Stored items

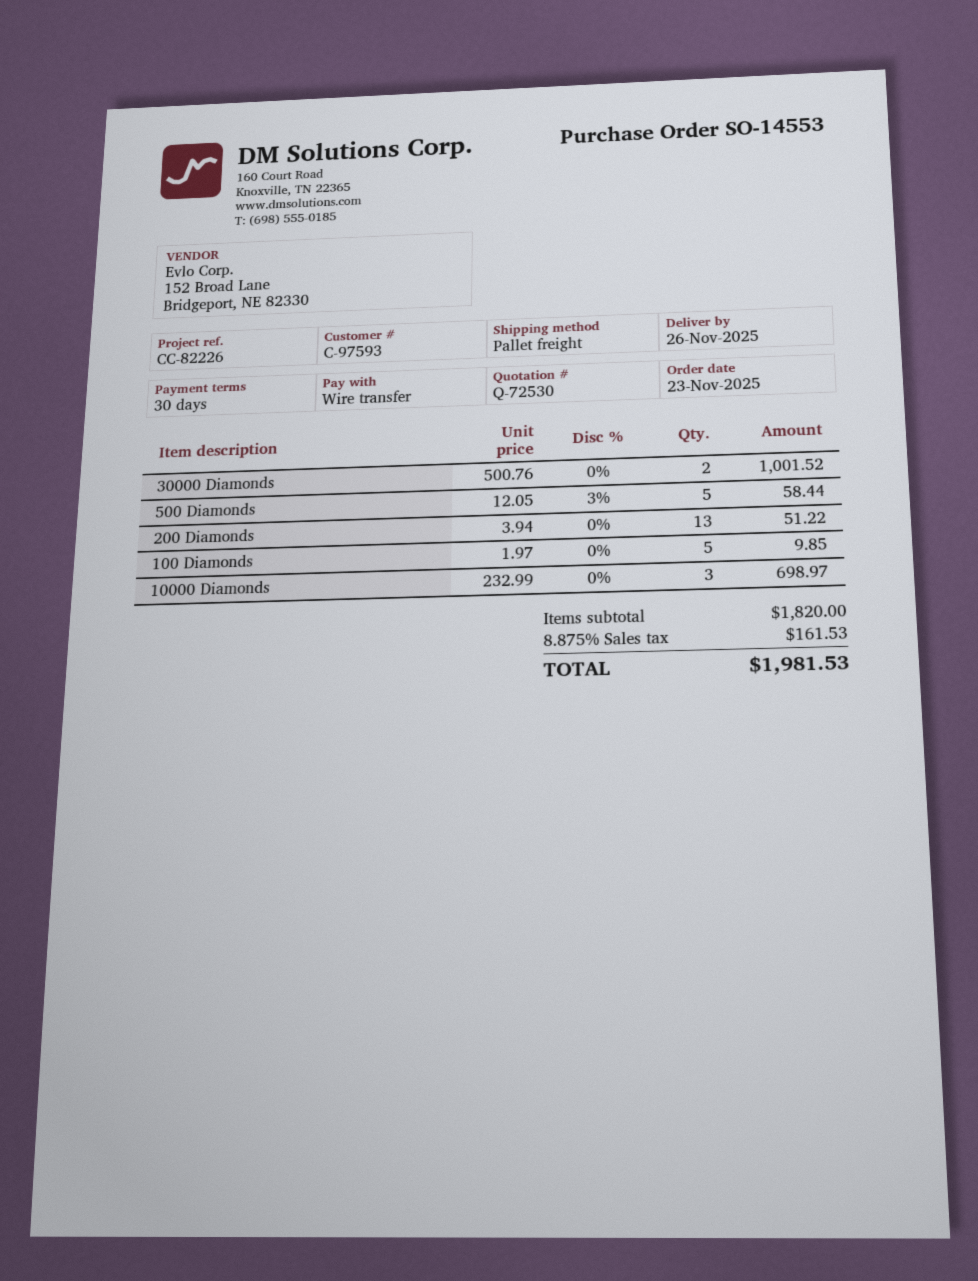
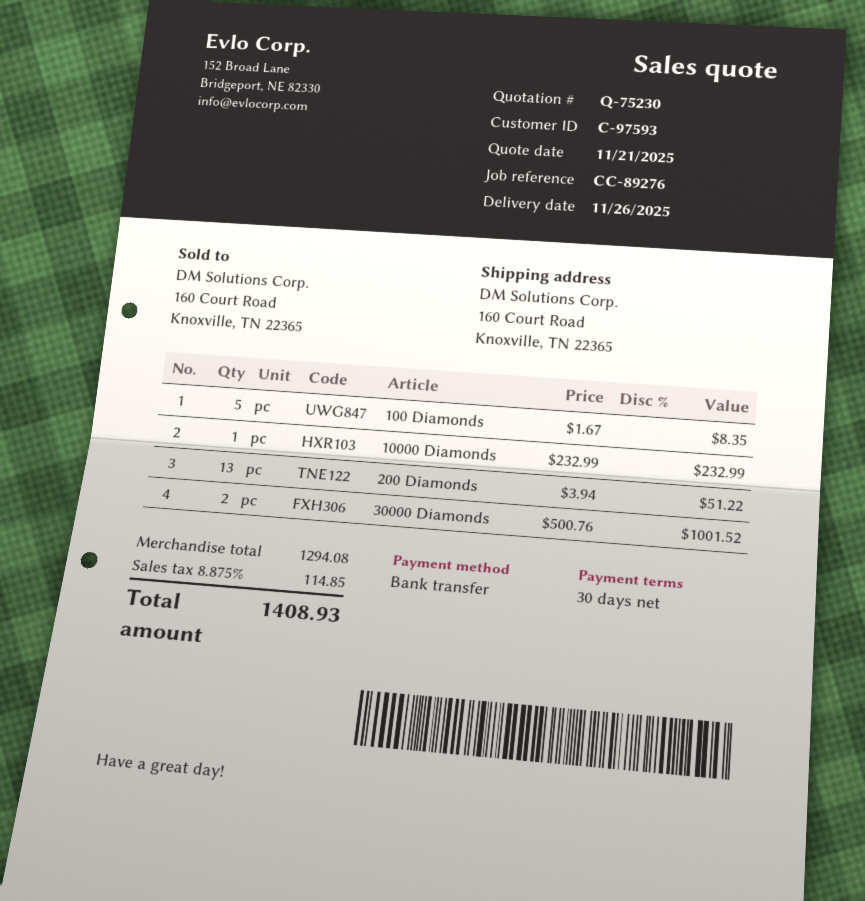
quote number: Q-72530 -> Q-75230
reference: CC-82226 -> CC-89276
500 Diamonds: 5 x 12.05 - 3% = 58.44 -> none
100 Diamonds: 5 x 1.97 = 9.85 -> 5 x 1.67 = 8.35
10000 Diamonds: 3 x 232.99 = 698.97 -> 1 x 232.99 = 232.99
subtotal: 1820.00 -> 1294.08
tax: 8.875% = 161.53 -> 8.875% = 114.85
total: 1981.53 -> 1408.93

# Exercise goal
Could you reproduce every entry exactly, leaving out the pictures?

# Your response
quote number: Q-72530 -> Q-75230
reference: CC-82226 -> CC-89276
500 Diamonds: 5 x 12.05 - 3% = 58.44 -> none
100 Diamonds: 5 x 1.97 = 9.85 -> 5 x 1.67 = 8.35
10000 Diamonds: 3 x 232.99 = 698.97 -> 1 x 232.99 = 232.99
subtotal: 1820.00 -> 1294.08
tax: 8.875% = 161.53 -> 8.875% = 114.85
total: 1981.53 -> 1408.93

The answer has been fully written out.